YOUR ASSIGNMENT: Say how many lines in the following entries include "margin", and add nothing else.

(Records from a data collection)
=== Section Start ===
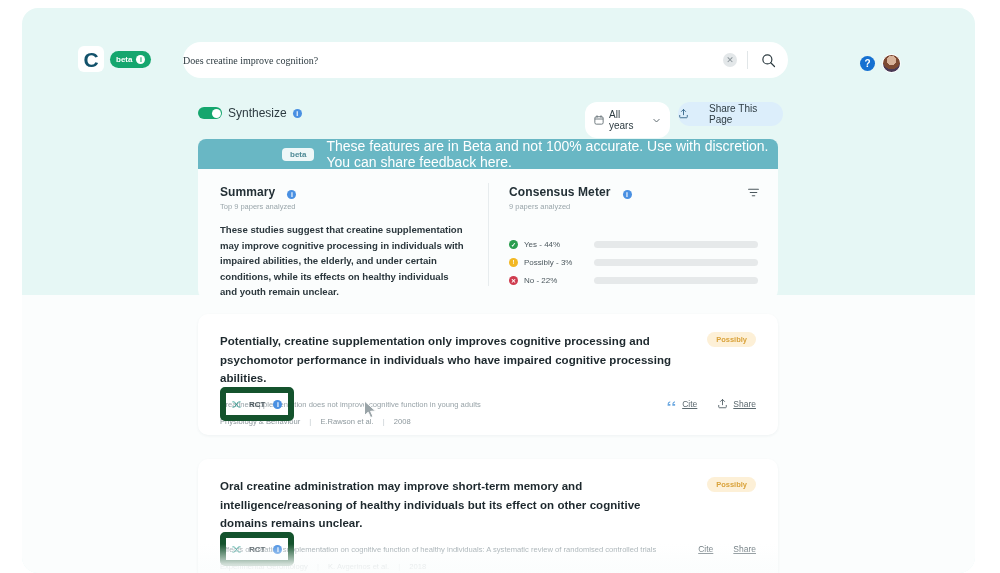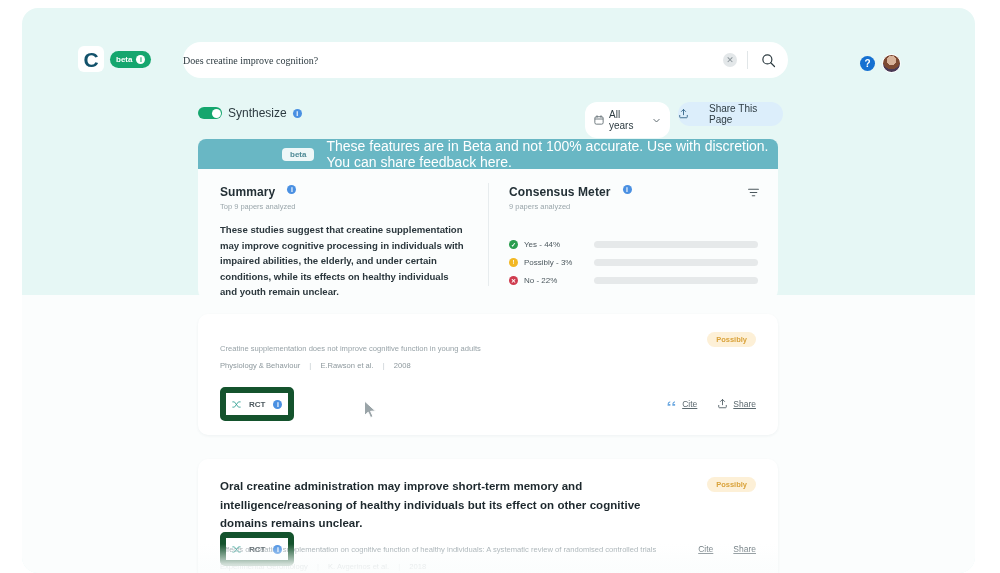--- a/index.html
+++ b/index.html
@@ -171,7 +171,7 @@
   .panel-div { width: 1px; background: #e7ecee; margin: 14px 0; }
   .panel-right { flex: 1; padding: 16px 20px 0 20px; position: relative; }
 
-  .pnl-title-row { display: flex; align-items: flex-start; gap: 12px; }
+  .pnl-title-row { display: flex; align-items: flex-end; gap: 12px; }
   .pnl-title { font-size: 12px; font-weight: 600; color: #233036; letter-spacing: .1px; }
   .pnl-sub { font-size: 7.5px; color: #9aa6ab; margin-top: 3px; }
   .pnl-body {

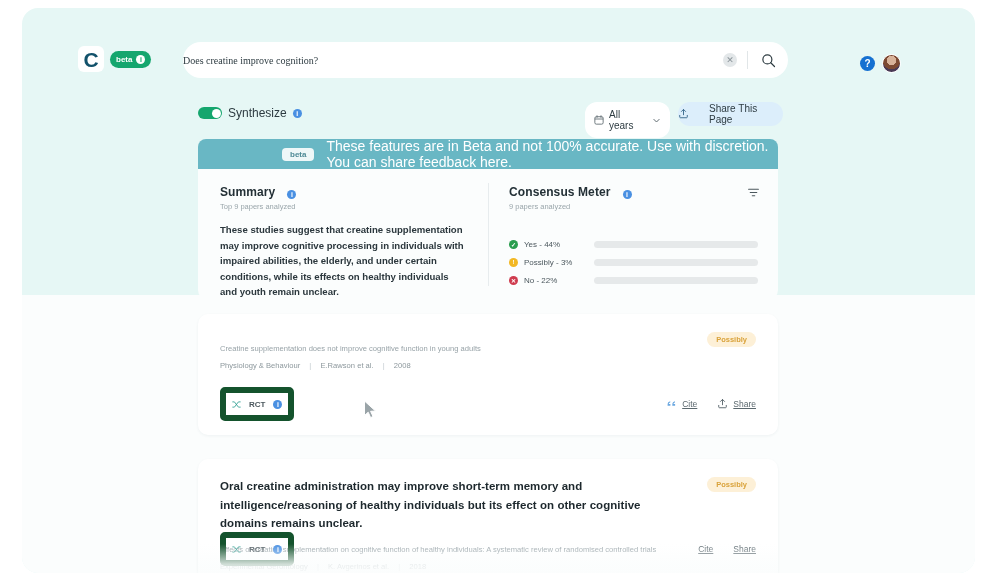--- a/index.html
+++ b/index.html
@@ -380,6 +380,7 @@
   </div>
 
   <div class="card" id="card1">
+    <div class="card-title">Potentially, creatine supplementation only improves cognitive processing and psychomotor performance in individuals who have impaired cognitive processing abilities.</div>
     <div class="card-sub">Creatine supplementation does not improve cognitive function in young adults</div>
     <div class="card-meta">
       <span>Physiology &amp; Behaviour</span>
=== Section End ===
ANSWER BOX: 2